Emre Kongar'ın Resmi* İnternet Sitesi


Kitaplar

Green Bullet Makaleler

Green Bullet Articles in English

Sürekli Yazılar


 

AYDINLANMA

 

EMRE KONGAR

 

PAPA, IRAK, İSMAİLAĞA, PKK, AB VE ÇİN

Sevgili okurlarım, dünyadaki ve Türkiye'deki olaylar baş döndürücü bir hızla gelişiyor.

Medyamız bunları, tek tek, bireysel nitelik taşıyorlarmış gibi aralarında bağlantı kurmadan kamuoyuna aktarıyor.

Oysa, doğru çözümlemeler yaparak, olayların aralarındaki ilişkileri teşhis edip, gerekli önlemleri almamız gerek.

* * *

Denklemin birinci değişkeni Papa.

Papa'nın İslam'a karşı söylediği sözler bütün dünyayı sarstı, İslam dünyasını ayağa kaldırdı; neredeyse ikinci bir karikatür krizi yaşanıyor. Güya özür diledi ama kimse bu özre kulak asmadı.

Papa, aslında, Sovyetler'in yıkılışından sonra Huntington'un ABD'yi canlı ve dinamik tutmak için oluşturduğu Hıristiyan-Müslüman çatışması kuramına uygun davranıyor.

Karikatür krizi de bu amaçla icat edilmişti:

ABD'nin, dünya liderliğinin devamı ve pekiştirilmesi için bir düşmana gereksinmesi var.

Böylece yandaşlarını etrafında kolayca toplayacak ve stratejik hedeflerine kolayca saldıracak.

Nitekim Papa'nın açıklamaları Bush'un "İslamofaşitler, çağımızda Hitler gibi tehdit oluşturuyorlar" tezinin hemen üzerine geldi.

* * *

Denklemin ikinci değişkeni Irak.

Bush Irak'a, Ortadoğu petrollerini denetlemek ve İsrail'e de desteği içeren bir biçimde bölgenin stratejik kontrolünü elinde tutmak için müdahale etti.

O zamanki müdahale gerekçesi Irak'ın elinde "Kitle İmha Silahları" bulunduğu idi.

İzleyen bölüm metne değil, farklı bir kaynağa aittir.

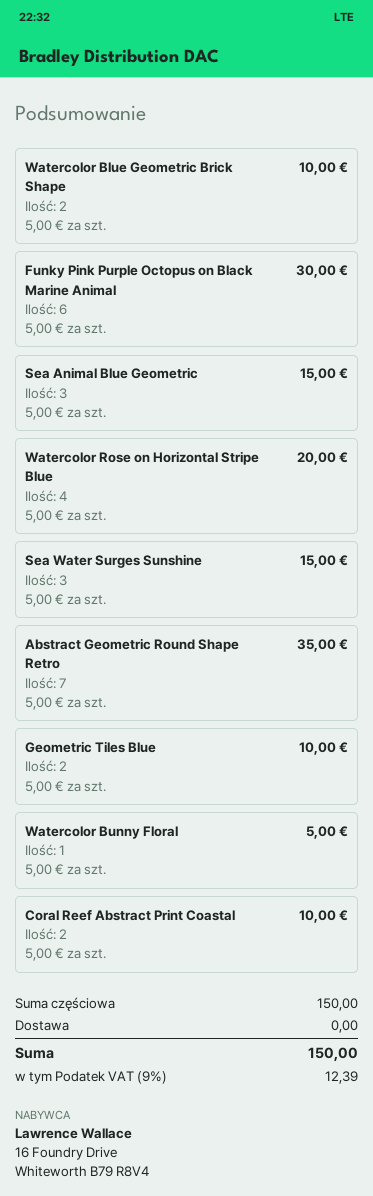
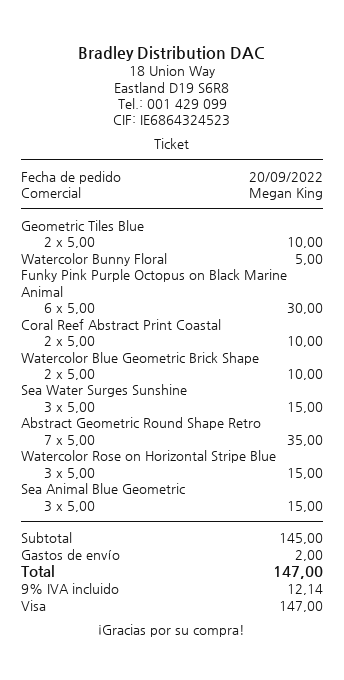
Watercolor Rose on Horizontal Stripe Blue: 4 x 5.00 = 20.00 -> 3 x 5.00 = 15.00
subtotal: 150.00 -> 145.00
shipping: 0.00 -> 2.00
tax: 9% = 12.39 -> 9% = 12.14
total: 150.00 -> 147.00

Bu iddianın yalan olduğu ortaya çıkınca, şimdi Irak'ta bulunma gerekçesini "İslamofaşist tehdide" bağlamaya başladı.

Papa da ona yardım ediyor.

* * *

Denklemin üçüncü değişkeni İsmailağa Camii cinayeti ve linç olayı ile gündeme gelen Türkiye'deki tarikatçığın ve radikal siyasal İslam'ın yükselişi.

Huntington'un kuramını yaptığı, Papa'nın destek verdiği, Bush'un kendi amaçları için uygulamada kullandığı "İslamofaşist tehditte", laik ve demokratik Türkiye'nin yeri yok.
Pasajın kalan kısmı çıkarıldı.